Material for this task section start

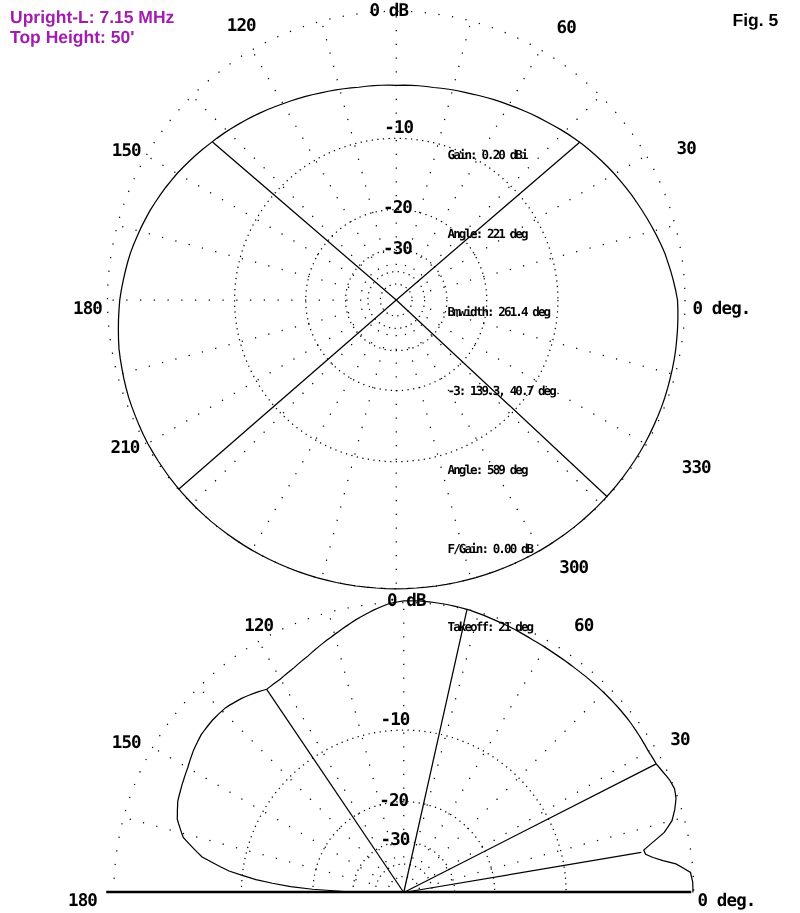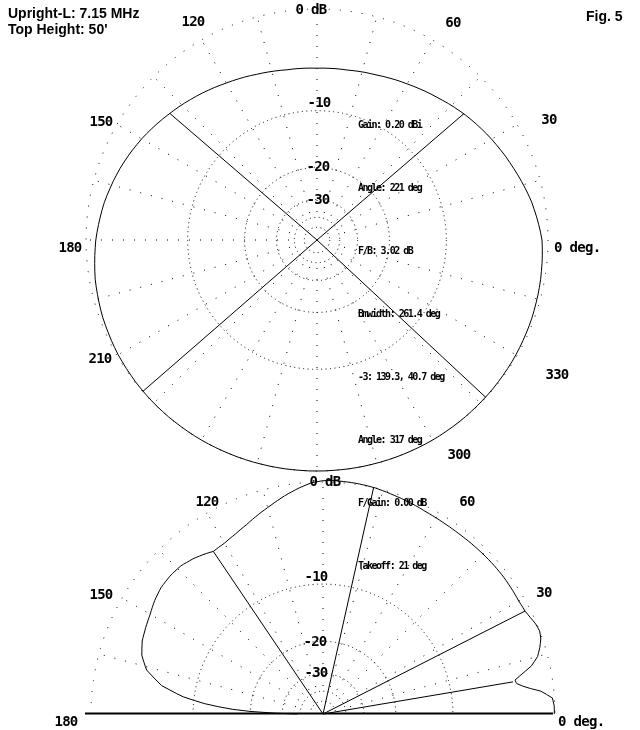--- a/index.html
+++ b/index.html
@@ -7,7 +7,7 @@
           font-family:"DejaVu Sans Mono", monospace;color:#000;}
   #plot-svg{position:absolute;left:0;top:0;}
   .hdr{position:absolute;left:8px;top:5px;font-family:"Liberation Sans",sans-serif;
-       font-weight:bold;font-size:14px;line-height:16px;color:#000000;}
+       font-weight:bold;font-size:14px;line-height:16px;color:#a21caf;}
   .figlabel{position:absolute;left:586px;top:8px;font-family:"Liberation Sans",sans-serif;
        font-weight:bold;font-size:14px;color:#000;}
   .plbl{position:absolute;font-family:"DejaVu Sans Mono",monospace;font-weight:bold;

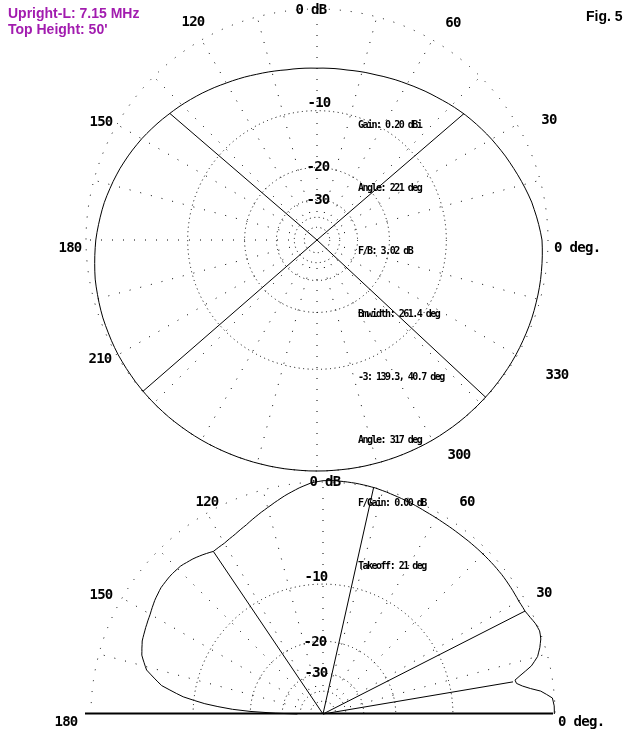--- a/index.html
+++ b/index.html
@@ -128,7 +128,6 @@
   <div class="info">
     <div>Gain: 0.20 dBi</div>
     <div>Angle: 221 deg</div>
-    <div>F/B: 3.02 dB</div>
     <div>Bmwidth: 261.4 deg</div>
     <div>-3: 139.3, 40.7 deg</div>
     <div>Angle: 317 deg</div>

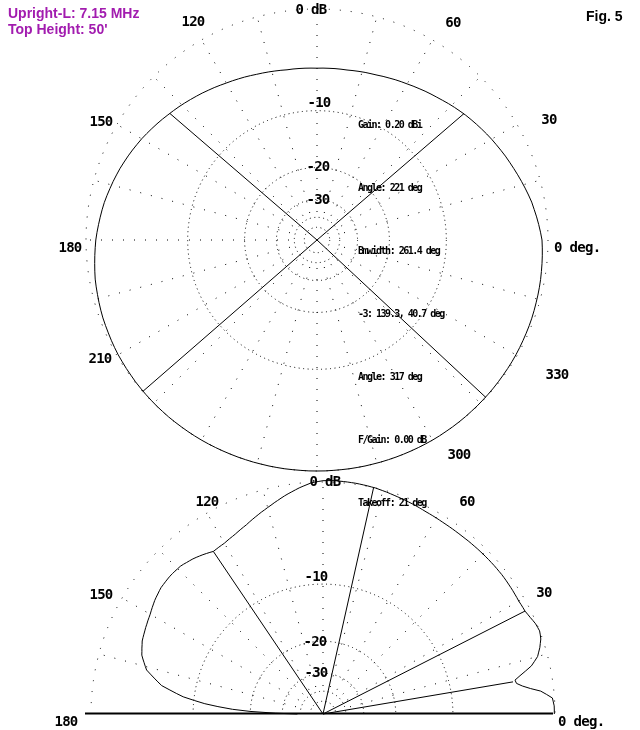--- a/index.html
+++ b/index.html
@@ -130,7 +130,7 @@
     <div>Angle: 221 deg</div>
     <div>Bmwidth: 261.4 deg</div>
     <div>-3: 139.3, 40.7 deg</div>
-    <div>Angle: 317 deg</div>
+    <div>Angle: 589 deg</div>
     <div>F/Gain: 0.00 dB</div>
     <div>Takeoff: 21 deg</div>
   </div>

Material for this task section end

■ **Problem statement**:
Report the lines above that contain "left".

■ **Completed exercise**:
   #plot-svg{position:absolute;left:0;top:0;}
   .hdr{position:absolute;left:8px;top:5px;font-family:"Liberation Sans",sans-serif;
   .figlabel{position:absolute;left:586px;top:8px;font-family:"Liberation Sans",sans-serif;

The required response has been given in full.